(Before-and-after change data)
◆ ◆ ◆

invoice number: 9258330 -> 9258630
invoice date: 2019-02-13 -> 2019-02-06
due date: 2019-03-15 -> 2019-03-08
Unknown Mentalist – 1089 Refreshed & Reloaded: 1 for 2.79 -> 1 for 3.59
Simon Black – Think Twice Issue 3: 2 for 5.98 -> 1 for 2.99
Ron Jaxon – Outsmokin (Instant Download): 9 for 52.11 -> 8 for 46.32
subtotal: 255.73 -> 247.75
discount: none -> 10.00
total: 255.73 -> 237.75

◆ ◆ ◆

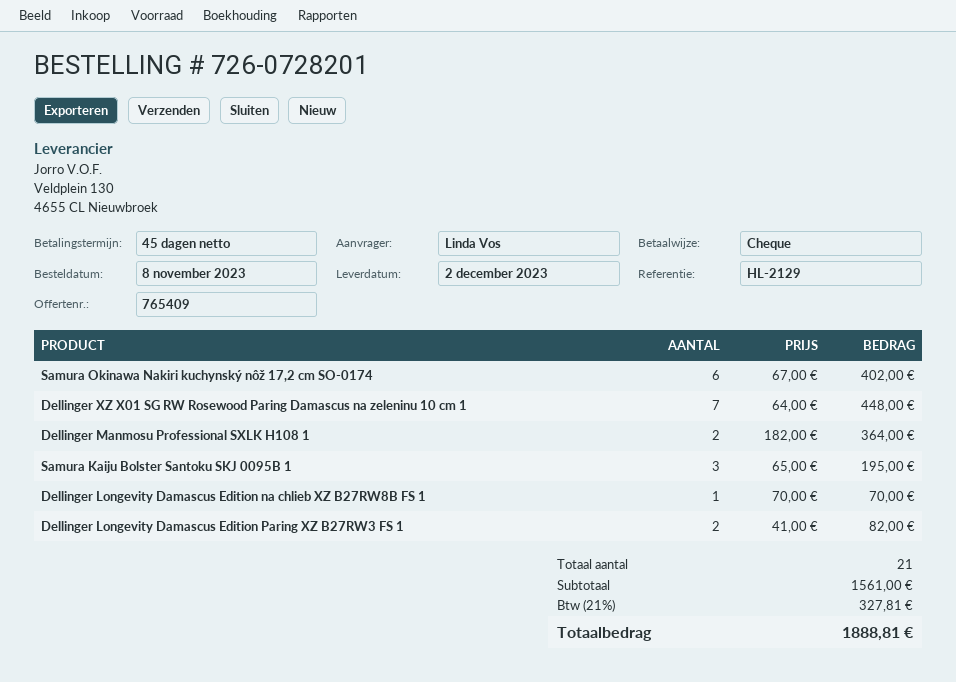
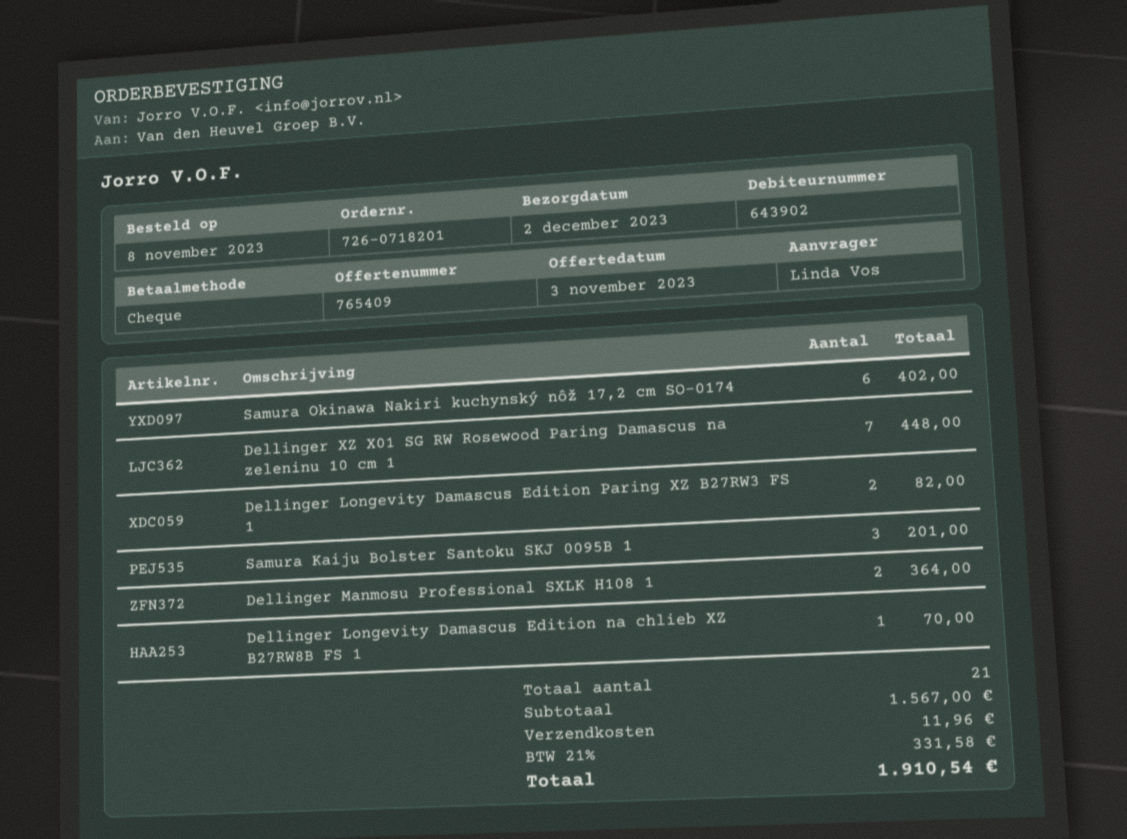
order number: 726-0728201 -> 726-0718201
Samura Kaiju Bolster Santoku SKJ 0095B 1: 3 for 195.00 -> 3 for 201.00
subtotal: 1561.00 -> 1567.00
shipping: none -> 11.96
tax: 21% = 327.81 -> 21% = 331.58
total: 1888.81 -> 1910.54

◆ ◆ ◆

#### [EXERCISE DESCRIPTION]
Restate word for word only the lines above from the line containing "Unknown Mentalist –" to the line containing "total: 255.73 -> 237.75", both of them included.

#### [EXERCISE OUTPUT]
Unknown Mentalist – 1089 Refreshed & Reloaded: 1 for 2.79 -> 1 for 3.59
Simon Black – Think Twice Issue 3: 2 for 5.98 -> 1 for 2.99
Ron Jaxon – Outsmokin (Instant Download): 9 for 52.11 -> 8 for 46.32
subtotal: 255.73 -> 247.75
discount: none -> 10.00
total: 255.73 -> 237.75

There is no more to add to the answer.